John sends
this Newsday article:
NEW YORK -- Al Gore may have been lampooned for taking credit in the Internet's development, but organizers of the Webby Awards for online achievements don't find it funny at all.
In part to "set the record straight," they will give Gore a lifetime achievement award for three decades of contributions to the Internet, said Tiffany Shlain, the awards' founder and chairwoman. ...
Gore, who boasted in a CNN interview he "took the initiative in creating the Internet," was only 21 when the Internet was born out of a Pentagon project.
But after joining Congress eight years later, he promoted high-speed telecommunications for economic growth and supported funding increases for the then-fledging network, according to the International Academy of Digital Arts and Sciences, which presents the annual awards.

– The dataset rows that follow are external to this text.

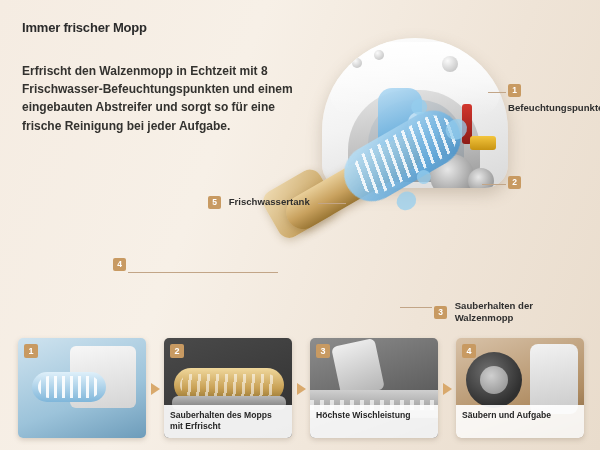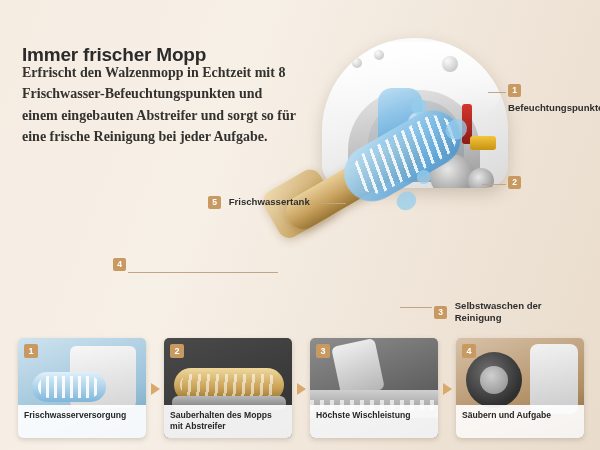--- a/index.html
+++ b/index.html
@@ -18,37 +18,36 @@
     width: 600px;
     height: 450px;
     background: linear-gradient(110deg, #f5ece2 0%, #f7f0e7 35%, #efe4d7 70%, #e9dccc 100%);
     overflow: hidden;
   }
 
   
   .headline {
     position: absolute;
     left: 22px;
-    top: 44px;
+    top: 20px;
     width: 300px;
-    font-size: 19px;
+    font-size: 13px;
     font-weight: bold;
     color: #2b2b2b;
     letter-spacing: -0.2px;
   }
   .subhead {
     position: absolute;
     left: 22px;
     top: 62px;
     width: 275px;
-    font-size: 14px;
+    font-size: 12px;
     font-weight: bold;
     line-height: 1.52;
     color: #33322f;
-    font-family: Liberation Serif, serif;
   }
 
   
   .product-area {
     position: absolute;
     left: 250px;
     top: 10px;
     width: 320px;
     height: 320px;
   }
@@ -379,21 +378,21 @@
   </div>
   <div class="lead-line" style="left:488px; top:92px; width:18px;"></div>
 
   <div class="callout below" style="left:508px; top:176px; width:74px;">
     <span class="num">2</span>
   </div>
   <div class="lead-line" style="left:482px; top:184px; width:24px;"></div>
 
   <div class="callout" style="left:434px; top:300px; width:150px;">
     <span class="num">3</span>
-    <span class="txt" style="width:108px;">Selbstwaschen der Reinigung</span>
+    <span class="txt" style="width:108px;">Sauberhalten der Walzenmopp</span>
   </div>
   <div class="lead-line" style="left:400px; top:307px; width:32px;"></div>
 
   <div class="callout below" style="left:113px; top:258px; width:130px;">
     <span class="num">4</span>
   </div>
   <div class="lead-line" style="left:128px; top:272px; width:150px;"></div>
 
   <div class="callout" style="left:208px; top:196px; width:130px;">
     <span class="num">5</span>
@@ -404,36 +403,35 @@
   <div class="steps">
 
     <div class="step">
       <div class="step-img">
         <div class="s1a"></div>
           <div class="s1b"></div>
           <div class="s1c"></div>
           <div class="s1d"></div>
       </div>
       <div class="badge">1</div>
-      <div class="caption">Frischwasserversorgung</div>
     </div>
 
     <div class="arrow">
         <span></span>
       </div>
 
     <div class="step">
       <div class="step-img">
         <div class="s2a"></div>
           <div class="s2b"></div>
           <div class="s2c"></div>
           <div class="s2d"></div>
       </div>
       <div class="badge">2</div>
-      <div class="caption">Sauberhalten des Mopps mit Abstreifer</div>
+      <div class="caption">Sauberhalten des Mopps mit Erfrischt</div>
     </div>
 
     <div class="arrow">
         <span></span>
       </div>
 
     <div class="step">
       <div class="step-img">
         <div class="s3a"></div>
           <div class="s3b"></div>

He popularized the term "information superhighway" as vice president.
Until today,
Snopes said:
many of the components of today's Internet came into being well before Gore's first term in Congress began in 1977, and it's hard to find any specific action of Gore's (such as his sponsoring a Congressional bill or championing a particular piece of legislation) that one could claim helped bring the Internet into being, much less validate Gore's statement of having taken the "initiative in creating the Internet. ... Even if Al Gore had never entered the political arena, we'd probably still be reading web pages via the Internet today.
What isn't said is how much Gore did to restrict the free and secure flow of information on the internet. He supported crypto export controls that limited the utility of SSL, and he supported govt key escrow plans. I think that the internet would have been better off without him.